# Exercise details
Show every line of the data below that includes the word "Jakaannutaan".

# Dataset entries
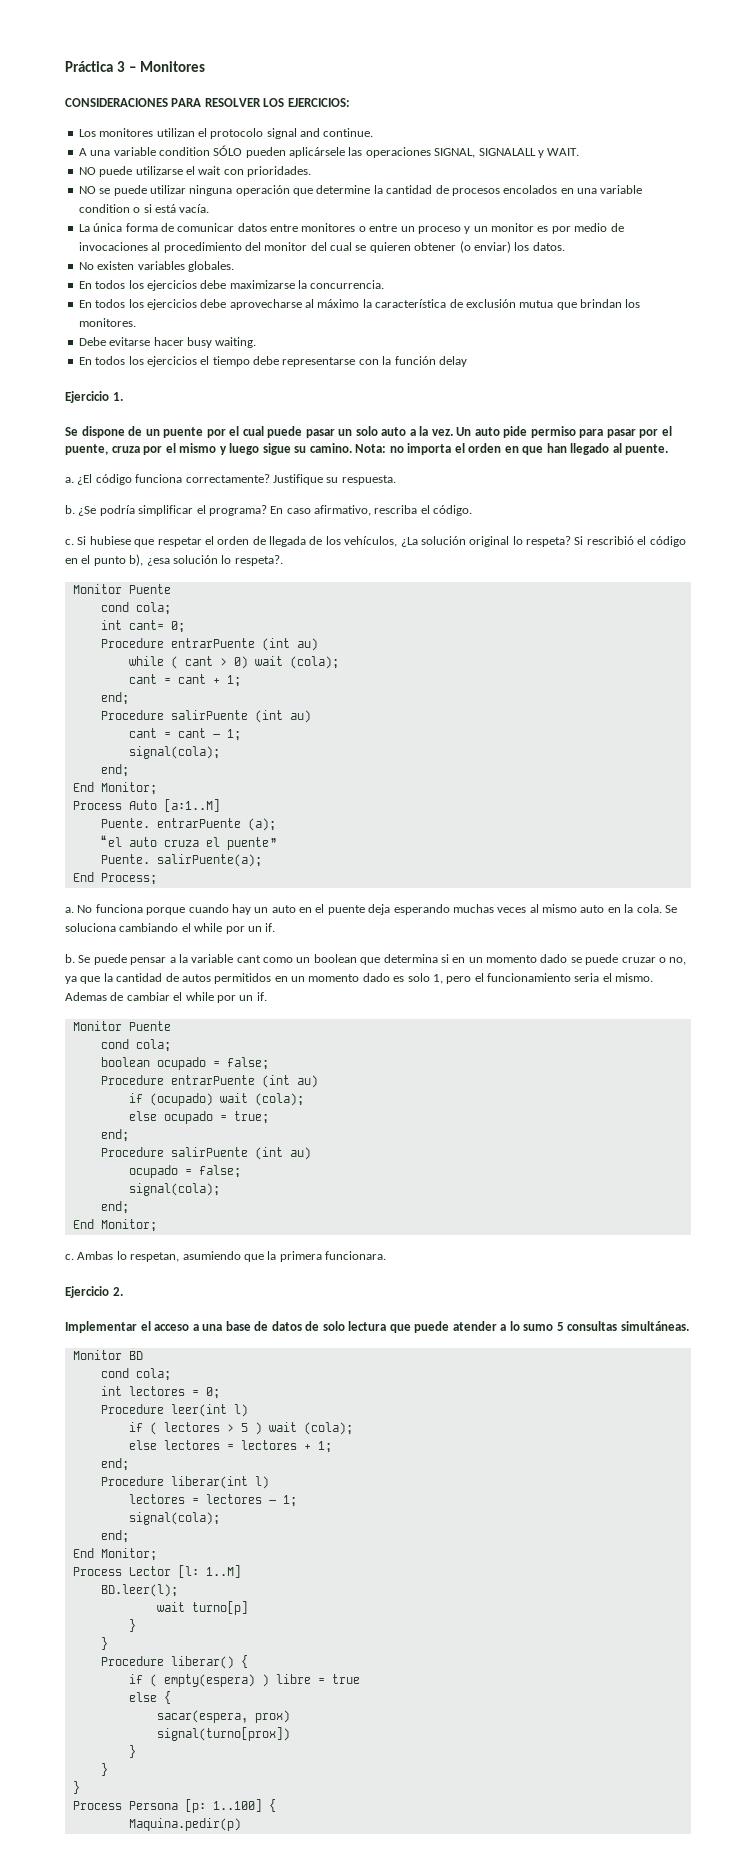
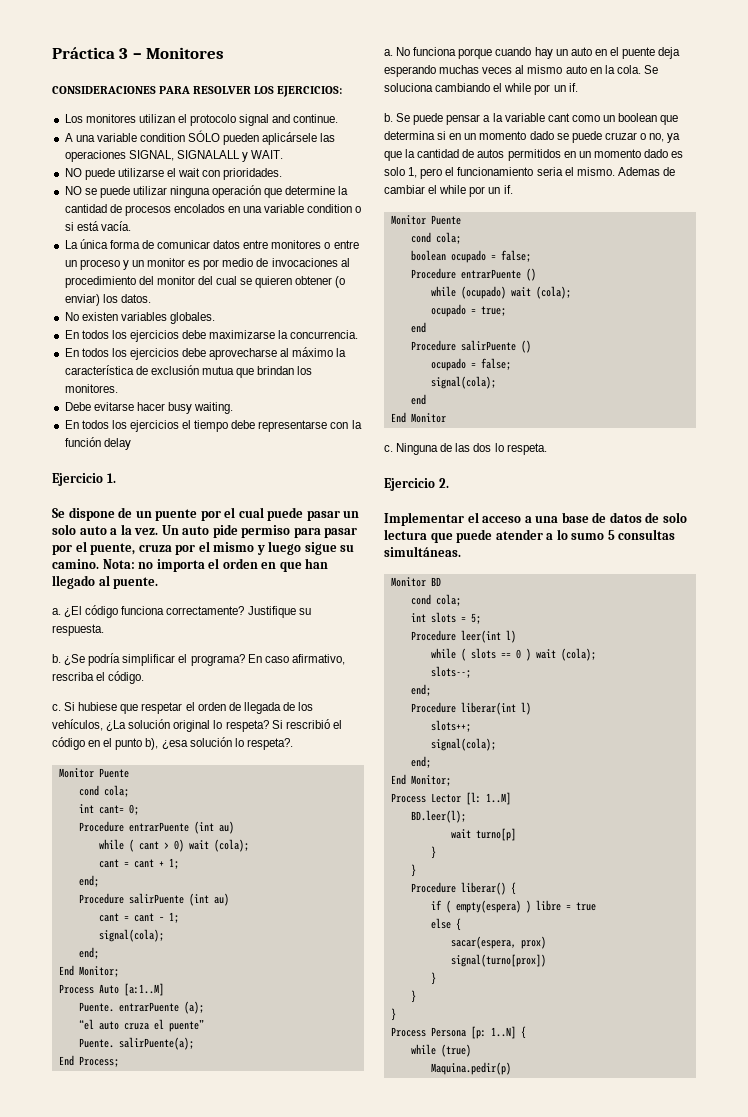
[261,1075,318,1088] [128,1093,143,1103] (int au) // if -> [525,268,536,281] [430,286,456,297] () // while
[128,1111,157,1121] else -> (571, 292) none
[100,1129,129,1142] [100,1147,311,1160] end; // Procedure salirPuente (int au) -> [410,322,426,333] [410,340,531,353] end // Procedure salirPuente ()
[100,1201,129,1214] [72,1219,157,1232] [65,1251,386,1262] end; // End Monitor; // c. Ambas lo respetan, asumiendo que la primera funcionara. -> [410,394,426,405] [390,412,446,423] [384,443,547,455] end // End Monitor // c. Ninguna de las dos lo respeta.
[128,1386,220,1399] lectores = 0; -> [430,612,481,624] slots = 5;
[128,1422,353,1435] [128,1440,332,1453] if ( lectores > 5 ) wait (cola); // else lectores = lectores + 1; -> [430,648,596,661] [430,666,471,678] while ( slots == 0 ) wait (cola); // slots--;
[128,1494,297,1507] lectores = lectores – 1; -> [430,720,471,732] slots++;
[212,1799,276,1812] 1..100] { -> [490,1026,526,1039] [410,1044,471,1057] 1..N] { // while (true)

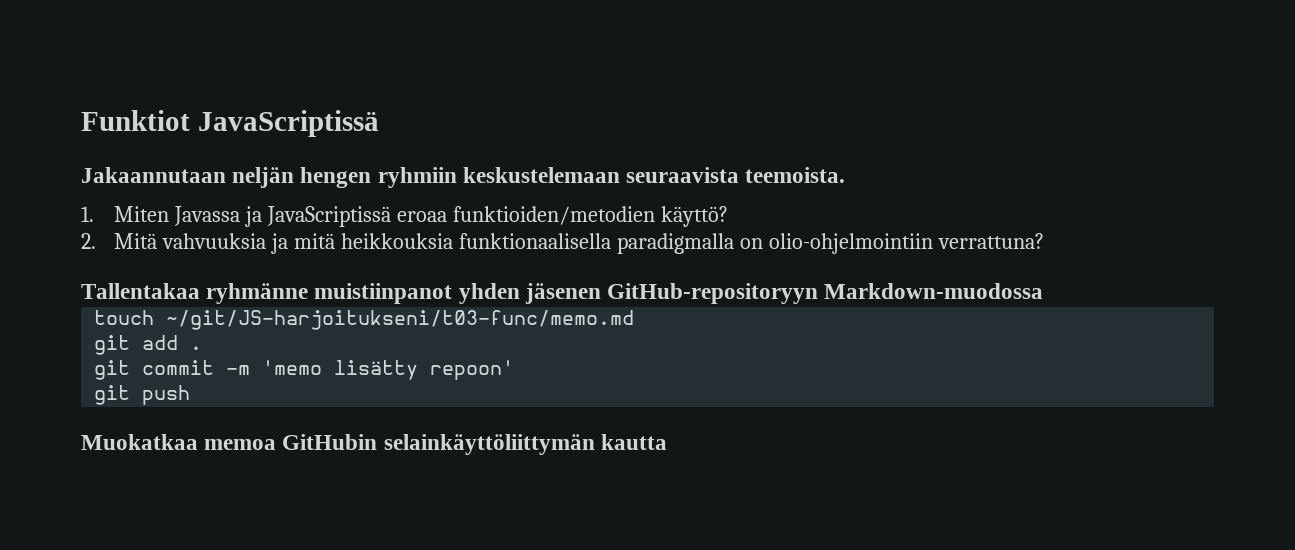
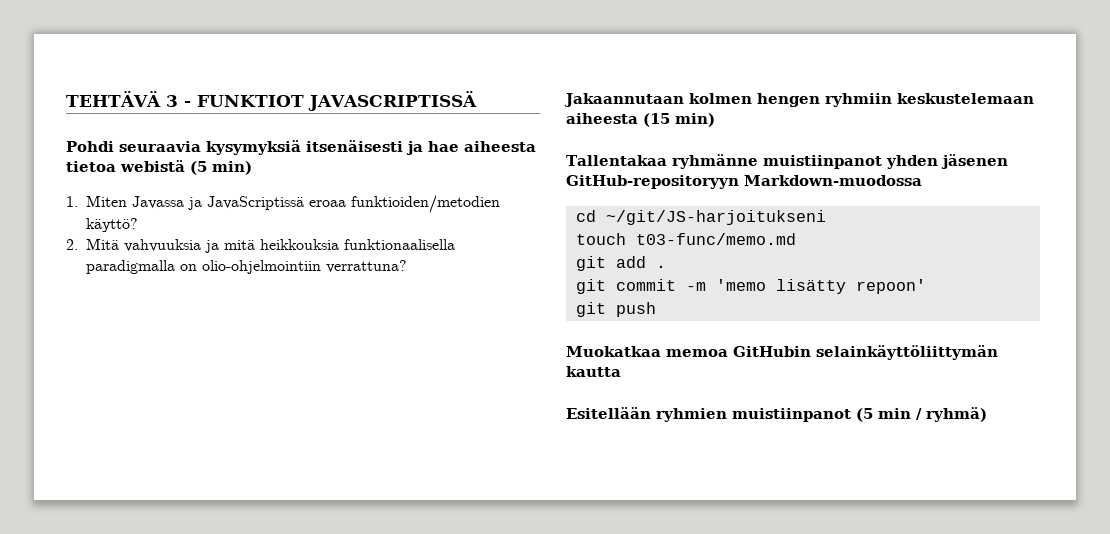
[81,110,379,137] [81,167,846,188] Funktiot JavaScriptissä // Jakaannutaan neljän hengen ryhmiin keskustelemaan seuraavista teemoista. -> [66,91,477,111] [66,140,536,155] [66,160,252,175] TEHTÄVÄ 3 - FUNKTIOT JAVASCRIPTISSÄ // Pohdi seuraavia kysymyksiä itsenäisesti ja hae aiheesta tietoa webistä (5 min)
(1044, 241) none -> [564,93,1034,107] [566,113,715,127] // Jakaannutaan kolmen hengen ryhmiin keskustelemaan aiheesta (15 min)
(1044, 291) none -> [575,210,826,225] // cd ~/git/JS-harjoitukseni
[166,310,635,330] ~/git/JS-harjoitukseni/t03-func/memo.md -> [635,233,796,245] t03-func/memo.md
(667, 442) none -> [566,407,987,422] // Esitellään ryhmien muistiinpanot (5 min / ryhmä)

# Exercise output
[81,110,379,137] [81,167,846,188] Funktiot JavaScriptissä // Jakaannutaan neljän hengen ryhmiin keskustelemaan seuraavista teemoista. -> [66,91,477,111] [66,140,536,155] [66,160,252,175] TEHTÄVÄ 3 - FUNKTIOT JAVASCRIPTISSÄ // Pohdi seuraavia kysymyksiä itsenäisesti ja hae aiheesta tietoa webistä (5 min)
(1044, 241) none -> [564,93,1034,107] [566,113,715,127] // Jakaannutaan kolmen hengen ryhmiin keskustelemaan aiheesta (15 min)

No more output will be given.